■ The records:
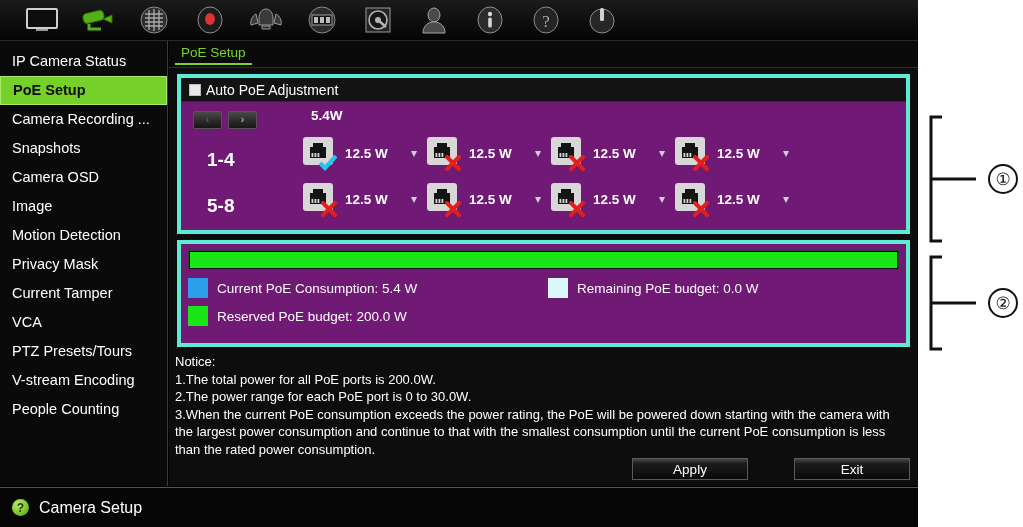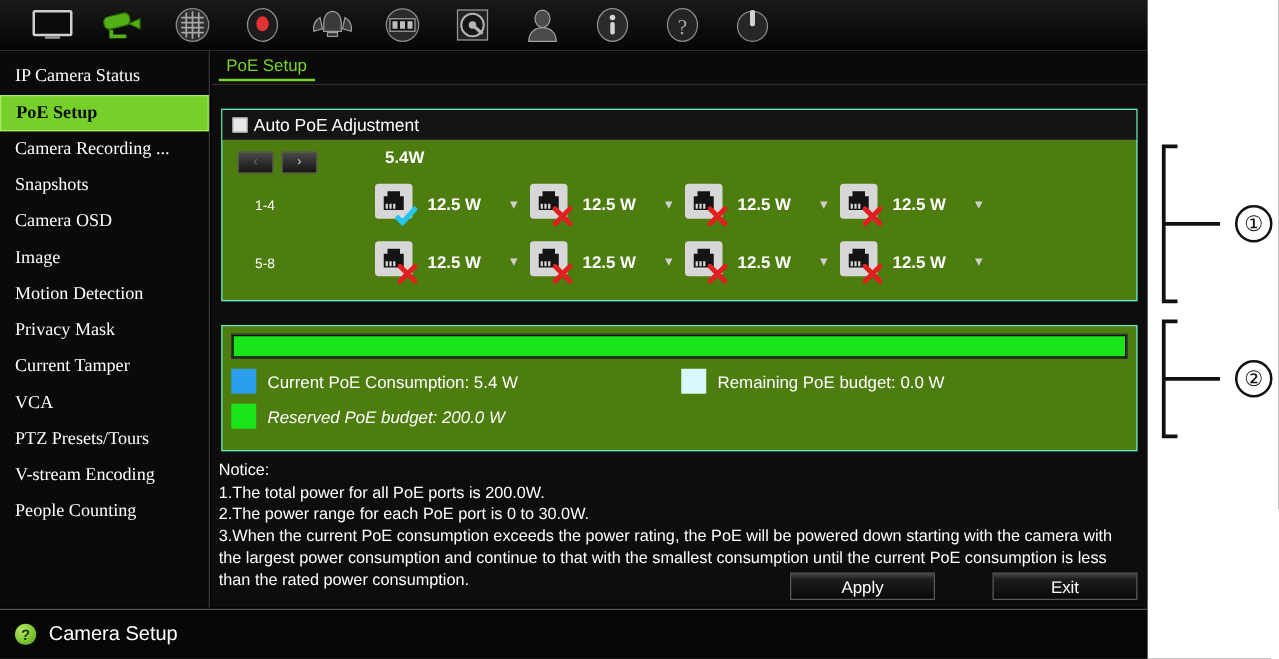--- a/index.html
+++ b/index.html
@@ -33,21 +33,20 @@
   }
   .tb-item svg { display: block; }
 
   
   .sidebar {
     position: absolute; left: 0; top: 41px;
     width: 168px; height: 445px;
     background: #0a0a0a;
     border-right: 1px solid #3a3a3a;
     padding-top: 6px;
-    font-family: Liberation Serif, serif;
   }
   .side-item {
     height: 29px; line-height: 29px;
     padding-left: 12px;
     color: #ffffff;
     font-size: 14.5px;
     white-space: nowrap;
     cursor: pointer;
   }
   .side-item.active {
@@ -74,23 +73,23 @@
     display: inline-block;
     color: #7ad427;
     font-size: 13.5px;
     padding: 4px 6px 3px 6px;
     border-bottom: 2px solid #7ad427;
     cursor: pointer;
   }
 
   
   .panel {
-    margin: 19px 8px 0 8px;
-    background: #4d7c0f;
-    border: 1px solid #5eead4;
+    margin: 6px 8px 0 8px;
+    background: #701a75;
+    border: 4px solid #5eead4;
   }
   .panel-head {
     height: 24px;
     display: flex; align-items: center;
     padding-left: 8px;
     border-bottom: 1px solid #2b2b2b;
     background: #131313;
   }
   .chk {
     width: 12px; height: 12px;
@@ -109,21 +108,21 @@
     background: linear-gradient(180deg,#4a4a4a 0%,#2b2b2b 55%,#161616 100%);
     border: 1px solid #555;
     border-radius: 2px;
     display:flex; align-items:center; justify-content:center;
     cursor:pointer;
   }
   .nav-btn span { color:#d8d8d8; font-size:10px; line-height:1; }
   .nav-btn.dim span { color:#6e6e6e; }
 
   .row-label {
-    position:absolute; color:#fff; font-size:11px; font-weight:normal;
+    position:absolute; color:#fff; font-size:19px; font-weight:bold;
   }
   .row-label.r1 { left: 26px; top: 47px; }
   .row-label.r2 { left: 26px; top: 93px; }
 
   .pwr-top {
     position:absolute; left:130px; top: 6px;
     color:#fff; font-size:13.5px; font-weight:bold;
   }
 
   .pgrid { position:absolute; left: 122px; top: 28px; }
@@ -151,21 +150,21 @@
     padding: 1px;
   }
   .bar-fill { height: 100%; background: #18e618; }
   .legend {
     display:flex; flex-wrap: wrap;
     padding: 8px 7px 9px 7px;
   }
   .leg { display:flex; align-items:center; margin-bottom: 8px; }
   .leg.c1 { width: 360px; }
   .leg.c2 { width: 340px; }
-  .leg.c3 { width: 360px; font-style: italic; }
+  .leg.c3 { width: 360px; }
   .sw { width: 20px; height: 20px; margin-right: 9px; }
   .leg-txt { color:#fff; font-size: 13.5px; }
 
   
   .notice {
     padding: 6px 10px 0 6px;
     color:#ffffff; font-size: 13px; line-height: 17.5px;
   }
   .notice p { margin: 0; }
* * *
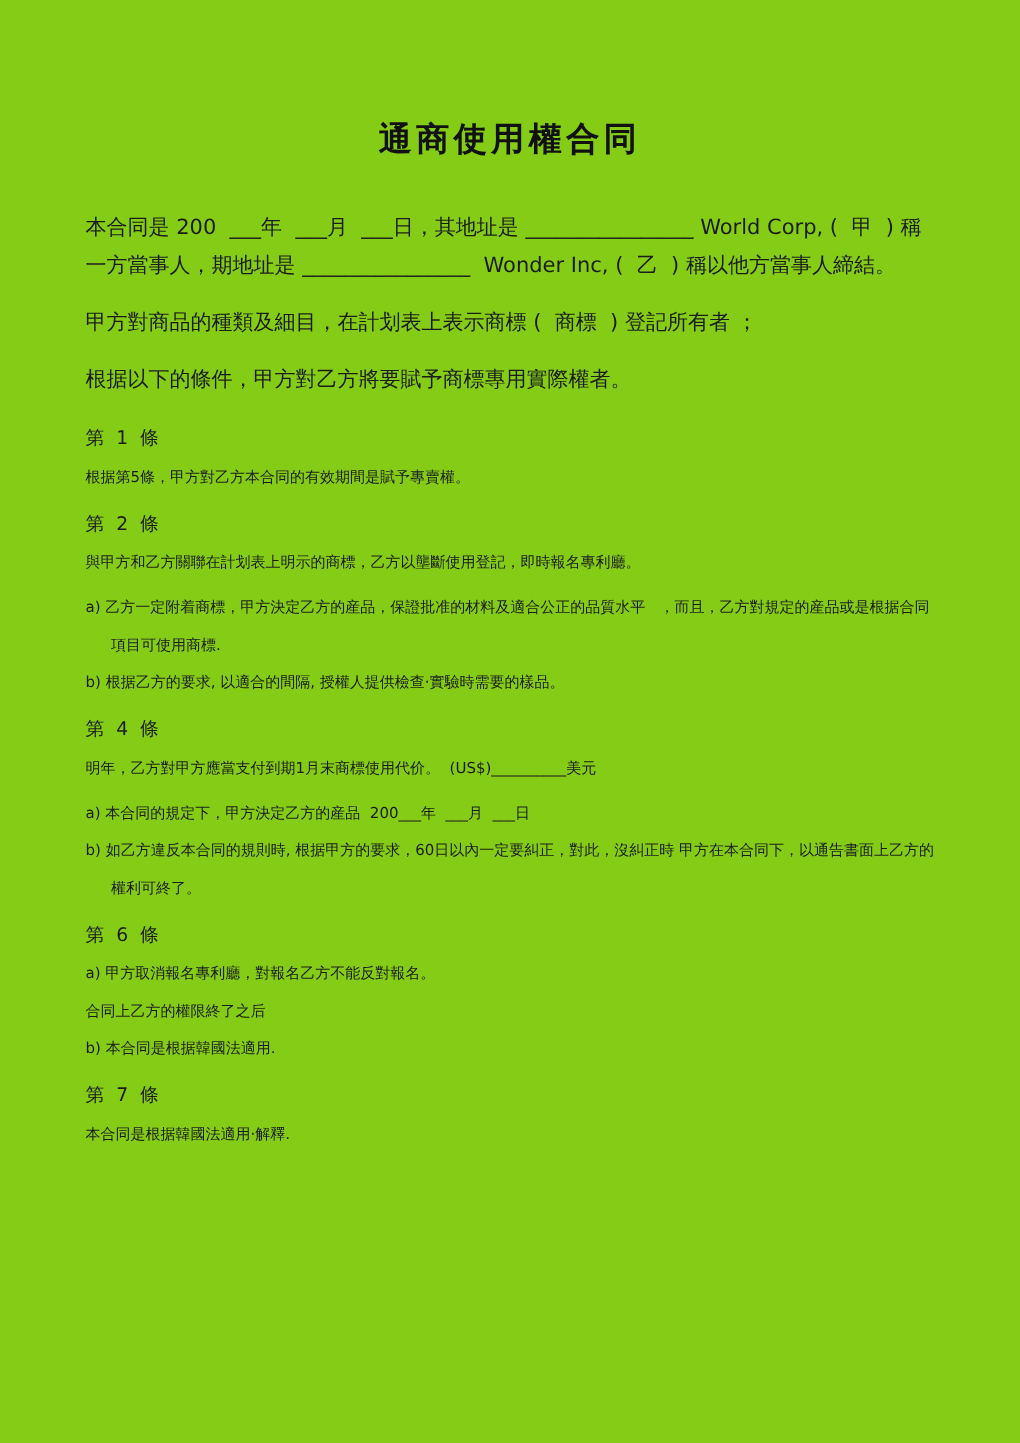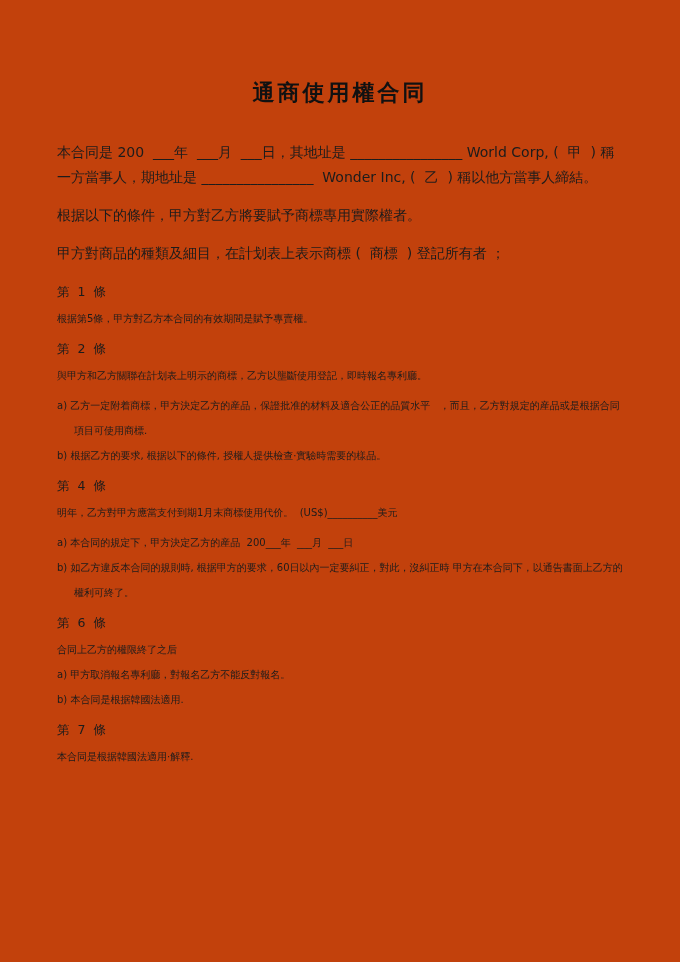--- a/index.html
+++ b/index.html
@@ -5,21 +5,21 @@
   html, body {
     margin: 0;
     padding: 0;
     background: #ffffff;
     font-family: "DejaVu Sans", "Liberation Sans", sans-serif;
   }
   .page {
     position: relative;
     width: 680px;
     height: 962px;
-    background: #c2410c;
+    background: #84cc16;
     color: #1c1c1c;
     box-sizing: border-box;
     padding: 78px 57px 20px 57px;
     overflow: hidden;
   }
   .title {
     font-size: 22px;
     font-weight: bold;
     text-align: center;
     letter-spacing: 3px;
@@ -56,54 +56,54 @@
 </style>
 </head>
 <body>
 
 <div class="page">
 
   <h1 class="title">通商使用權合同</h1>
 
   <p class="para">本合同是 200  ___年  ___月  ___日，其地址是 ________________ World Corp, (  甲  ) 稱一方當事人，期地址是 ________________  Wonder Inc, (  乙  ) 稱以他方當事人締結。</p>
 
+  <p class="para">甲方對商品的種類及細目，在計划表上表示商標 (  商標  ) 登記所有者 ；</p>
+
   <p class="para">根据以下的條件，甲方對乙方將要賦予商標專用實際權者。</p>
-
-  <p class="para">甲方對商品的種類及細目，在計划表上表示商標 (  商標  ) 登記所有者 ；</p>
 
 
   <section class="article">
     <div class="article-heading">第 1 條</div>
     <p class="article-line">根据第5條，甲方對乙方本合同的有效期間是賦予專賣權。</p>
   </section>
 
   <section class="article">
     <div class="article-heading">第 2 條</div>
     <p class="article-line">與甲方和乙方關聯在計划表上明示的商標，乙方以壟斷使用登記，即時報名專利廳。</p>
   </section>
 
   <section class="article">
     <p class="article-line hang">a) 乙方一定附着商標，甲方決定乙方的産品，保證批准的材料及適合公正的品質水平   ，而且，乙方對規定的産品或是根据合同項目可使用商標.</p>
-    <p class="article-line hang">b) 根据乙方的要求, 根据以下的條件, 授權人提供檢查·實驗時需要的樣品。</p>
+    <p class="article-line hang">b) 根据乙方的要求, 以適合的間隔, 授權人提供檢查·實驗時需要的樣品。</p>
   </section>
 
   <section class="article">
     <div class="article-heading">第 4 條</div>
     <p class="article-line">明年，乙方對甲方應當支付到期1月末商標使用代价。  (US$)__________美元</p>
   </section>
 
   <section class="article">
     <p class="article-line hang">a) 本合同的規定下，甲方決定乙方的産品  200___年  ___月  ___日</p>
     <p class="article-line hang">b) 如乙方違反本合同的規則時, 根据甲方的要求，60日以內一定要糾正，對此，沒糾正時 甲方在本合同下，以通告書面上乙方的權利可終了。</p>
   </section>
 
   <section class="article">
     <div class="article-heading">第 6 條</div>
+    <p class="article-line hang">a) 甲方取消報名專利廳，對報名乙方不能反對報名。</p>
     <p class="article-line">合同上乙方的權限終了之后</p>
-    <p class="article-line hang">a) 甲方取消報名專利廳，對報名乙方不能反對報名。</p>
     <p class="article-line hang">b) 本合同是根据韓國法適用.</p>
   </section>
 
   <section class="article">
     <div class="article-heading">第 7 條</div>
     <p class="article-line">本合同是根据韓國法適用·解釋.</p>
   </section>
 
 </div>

■ What the task asks: Your reply is to repeat, unchanged, the lines above running from the one with "1px solid #5eead4;" up to and including the one with "color:#fff; font-size:11px; font-weight:normal;".

■ Output:
-    border: 1px solid #5eead4;
+    margin: 6px 8px 0 8px;
+    background: #701a75;
+    border: 4px solid #5eead4;
   }
   .panel-head {
     height: 24px;
     display: flex; align-items: center;
     padding-left: 8px;
     border-bottom: 1px solid #2b2b2b;
     background: #131313;
   }
   .chk {
     width: 12px; height: 12px;
@@ -109,21 +108,21 @@
     background: linear-gradient(180deg,#4a4a4a 0%,#2b2b2b 55%,#161616 100%);
     border: 1px solid #555;
     border-radius: 2px;
     display:flex; align-items:center; justify-content:center;
     cursor:pointer;
   }
   .nav-btn span { color:#d8d8d8; font-size:10px; line-height:1; }
   .nav-btn.dim span { color:#6e6e6e; }
 
   .row-label {
-    position:absolute; color:#fff; font-size:11px; font-weight:normal;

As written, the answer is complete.